■ Task input
:::::

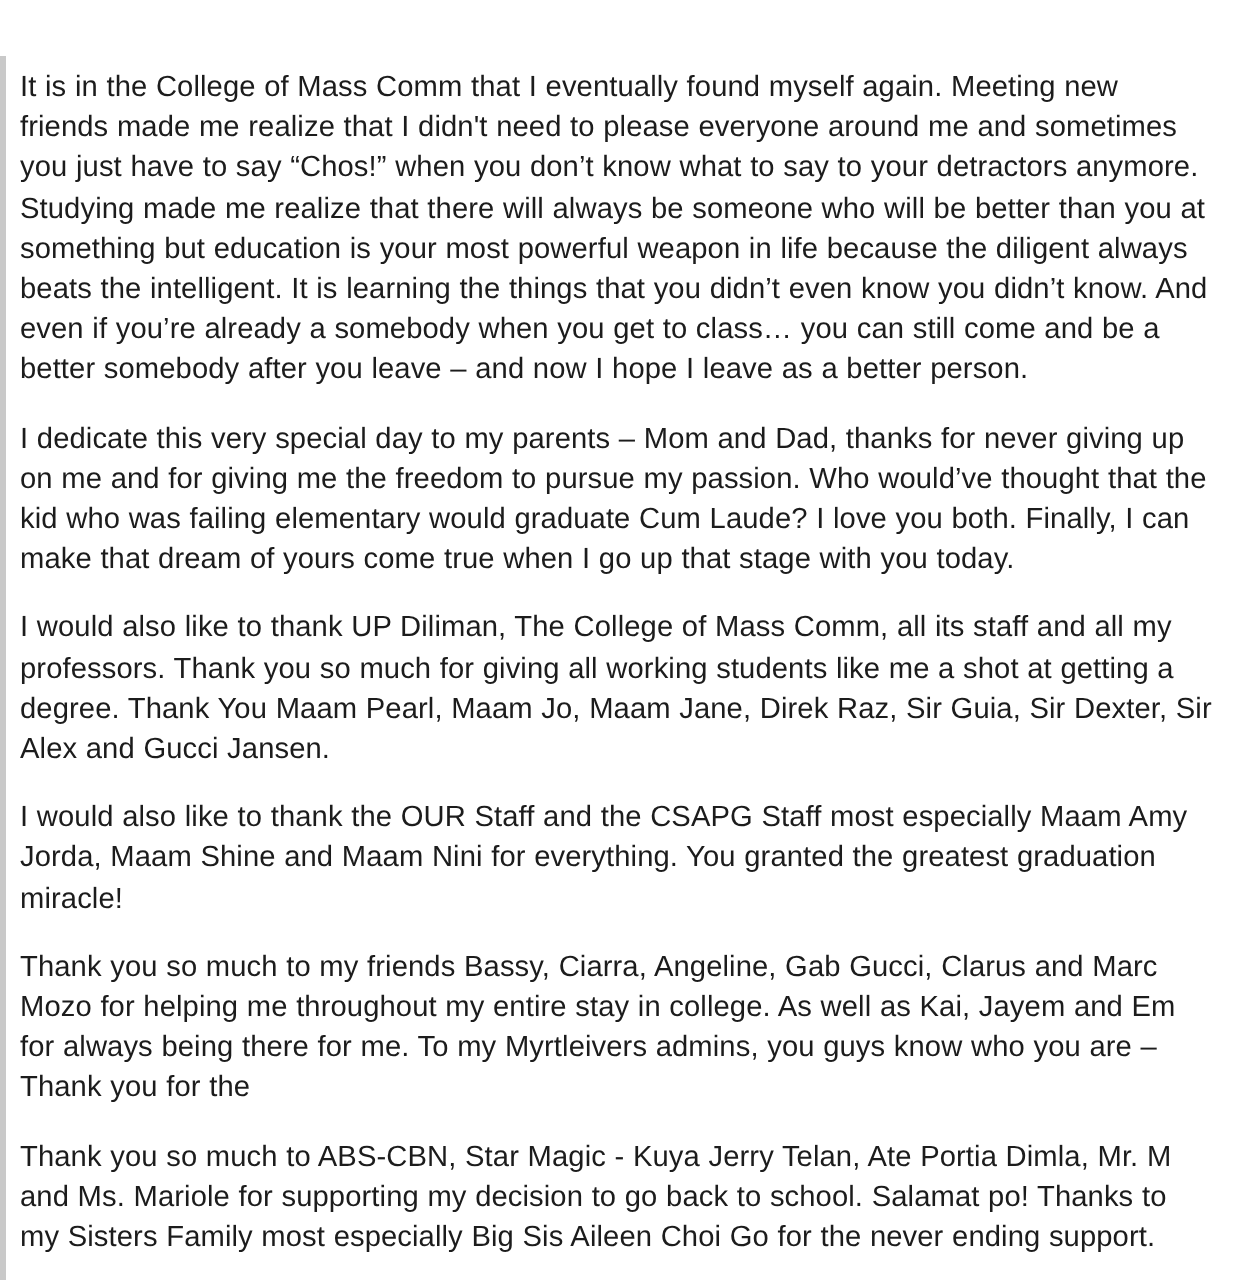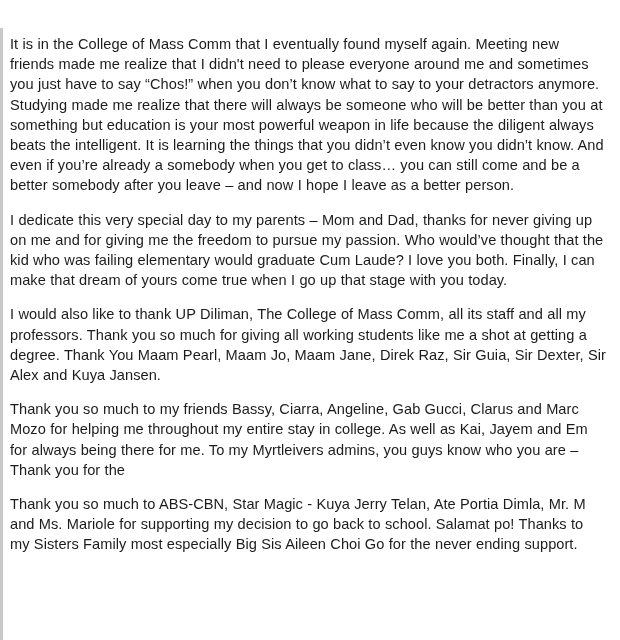--- a/index.html
+++ b/index.html
@@ -48,17 +48,18 @@
   }
 </style>
 </head>
 <body>
 
 <div id="page">
   <div class="left-rule"></div>
   <div class="doc-body">
     <p class="para">It is in the College of Mass Comm that I eventually found myself again. Meeting new friends made me realize that I didn't need to please everyone around me and sometimes you just have to say “Chos!” when you don’t know what to say to your detractors anymore. Studying made me realize that there will always be someone who will be better than you at something but education is your most powerful weapon in life because the diligent always beats the intelligent. It is learning the things that you didn’t even know you didn’t know. And even if you’re already a somebody when you get to class… you can still come and be a better somebody after you leave – and now I hope I leave as a better person.</p>
     <p class="para">I dedicate this very special day to my parents – Mom and Dad, thanks for never giving up on me and for giving me the freedom to pursue my passion. Who would’ve thought that the kid who was failing elementary would graduate Cum Laude? I love you both. Finally, I can make that dream of yours come true when I go up that stage with you today.</p>
-    <p class="para">I would also like to thank UP Diliman, The College of Mass Comm, all its staff and all my professors. Thank you so much for giving all working students like me a shot at getting a degree. Thank You Maam Pearl, Maam Jo, Maam Jane, Direk Raz, Sir Guia, Sir Dexter, Sir Alex and Kuya Jansen.</p>
+    <p class="para">I would also like to thank UP Diliman, The College of Mass Comm, all its staff and all my professors. Thank you so much for giving all working students like me a shot at getting a degree. Thank You Maam Pearl, Maam Jo, Maam Jane, Direk Raz, Sir Guia, Sir Dexter, Sir Alex and Gucci Jansen.</p>
+    <p class="para">I would also like to thank the OUR Staff and the CSAPG Staff most especially Maam Amy Jorda, Maam Shine and Maam Nini for everything. You granted the greatest graduation miracle!</p>
     <p class="para">Thank you so much to my friends Bassy, Ciarra, Angeline, Gab Gucci, Clarus and Marc Mozo for helping me throughout my entire stay in college. As well as Kai, Jayem and Em for always being there for me. To my Myrtleivers admins, you guys know who you are – Thank you for the</p>
     <p class="para">Thank you so much to ABS-CBN, Star Magic - Kuya Jerry Telan, Ate Portia Dimla, Mr. M and Ms. Mariole for supporting my decision to go back to school. Salamat po! Thanks to my Sisters Family most especially Big Sis Aileen Choi Go for the never ending support.</p>
   </div>
 </div>
 
 </body></html>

:::::

■ Instructions to follow
At the line with "never ending support.</p>", begin reproducing the material above exactly, and continue through its last line.

■ Task output
     <p class="para">Thank you so much to ABS-CBN, Star Magic - Kuya Jerry Telan, Ate Portia Dimla, Mr. M and Ms. Mariole for supporting my decision to go back to school. Salamat po! Thanks to my Sisters Family most especially Big Sis Aileen Choi Go for the never ending support.</p>
   </div>
 </div>
 
 </body></html>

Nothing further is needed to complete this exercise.